→ **WHAT YOU WILL DO**
A bare number is the only acceptable answer: how many lines of these entries include "magnet"?
*** DATASET RECORDS ***
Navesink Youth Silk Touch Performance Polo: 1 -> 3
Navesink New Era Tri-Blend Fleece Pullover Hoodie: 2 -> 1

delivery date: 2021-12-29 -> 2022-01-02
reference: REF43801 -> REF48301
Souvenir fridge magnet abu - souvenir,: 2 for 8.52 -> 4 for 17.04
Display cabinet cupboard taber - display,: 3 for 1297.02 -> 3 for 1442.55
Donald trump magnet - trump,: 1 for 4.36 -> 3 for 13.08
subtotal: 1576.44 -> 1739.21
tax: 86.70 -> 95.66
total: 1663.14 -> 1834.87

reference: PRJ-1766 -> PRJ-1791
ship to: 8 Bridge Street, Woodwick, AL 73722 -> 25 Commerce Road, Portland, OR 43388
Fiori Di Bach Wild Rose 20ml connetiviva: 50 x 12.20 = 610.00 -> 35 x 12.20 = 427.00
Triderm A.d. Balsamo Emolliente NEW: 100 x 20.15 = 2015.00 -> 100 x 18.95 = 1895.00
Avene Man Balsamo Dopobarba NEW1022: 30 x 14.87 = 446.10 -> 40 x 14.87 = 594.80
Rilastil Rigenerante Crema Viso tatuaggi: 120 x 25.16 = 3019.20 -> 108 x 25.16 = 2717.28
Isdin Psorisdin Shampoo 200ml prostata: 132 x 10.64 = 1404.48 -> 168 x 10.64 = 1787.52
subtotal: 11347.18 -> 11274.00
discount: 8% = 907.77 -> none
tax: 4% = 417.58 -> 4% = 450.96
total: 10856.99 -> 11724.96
***
→ **SOLVED EXERCISE**
2